**Collected data entries**
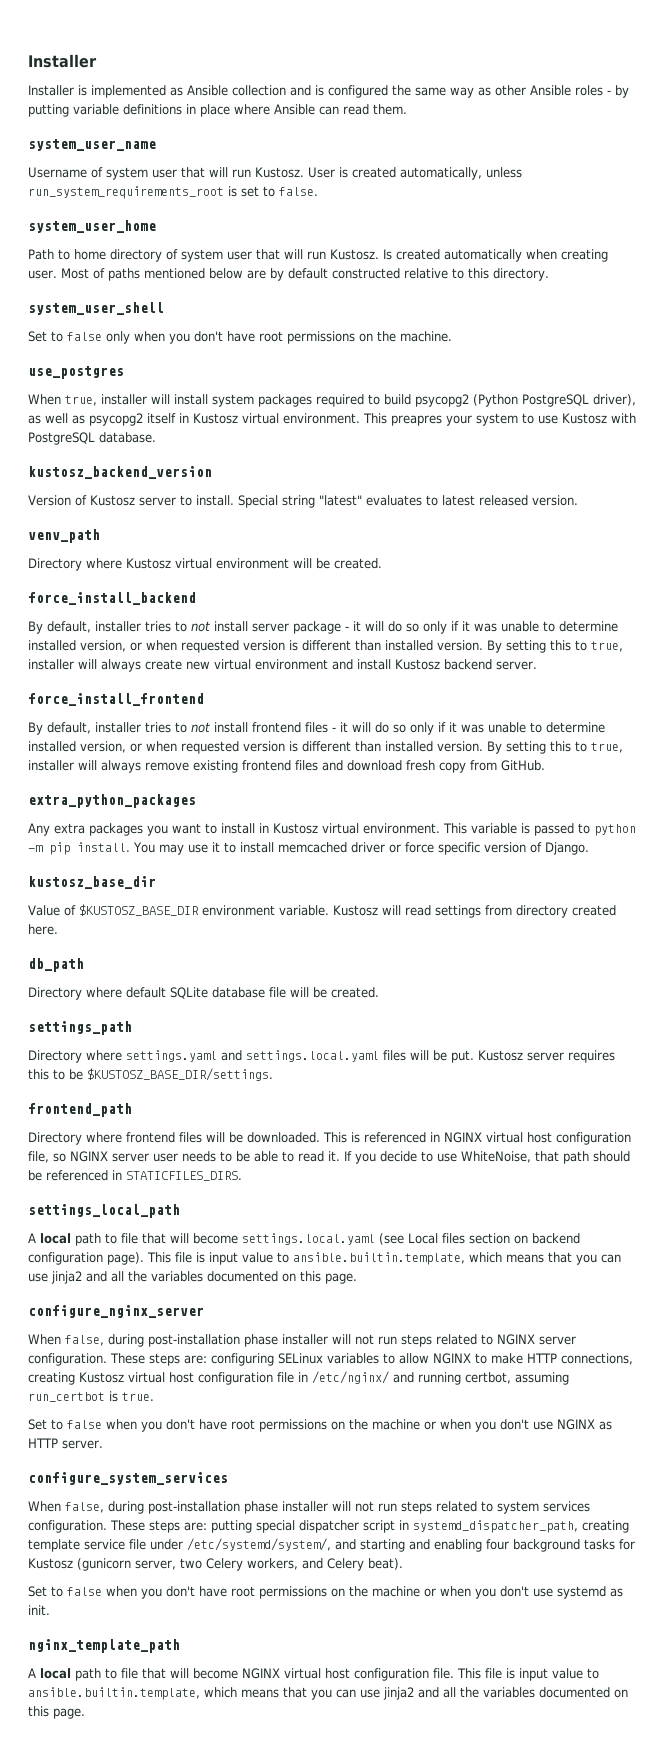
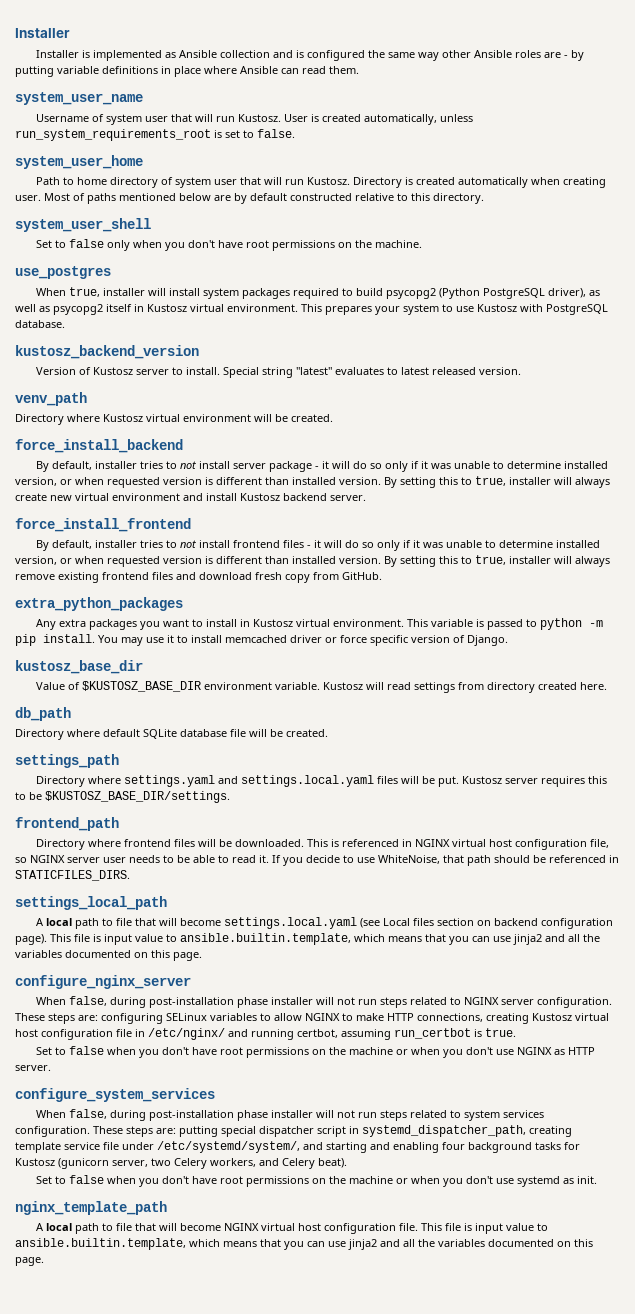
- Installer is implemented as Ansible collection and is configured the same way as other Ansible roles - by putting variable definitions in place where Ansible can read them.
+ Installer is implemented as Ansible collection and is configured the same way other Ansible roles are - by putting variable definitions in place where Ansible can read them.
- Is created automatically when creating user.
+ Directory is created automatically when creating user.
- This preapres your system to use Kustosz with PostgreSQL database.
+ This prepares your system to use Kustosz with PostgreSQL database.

**WHAT YOU WILL DO**
The entries above are to be printed again word for word, with every picture removed.

**RESPONSE BOX**
- Installer is implemented as Ansible collection and is configured the same way as other Ansible roles - by putting variable definitions in place where Ansible can read them.
+ Installer is implemented as Ansible collection and is configured the same way other Ansible roles are - by putting variable definitions in place where Ansible can read them.
- Is created automatically when creating user.
+ Directory is created automatically when creating user.
- This preapres your system to use Kustosz with PostgreSQL database.
+ This prepares your system to use Kustosz with PostgreSQL database.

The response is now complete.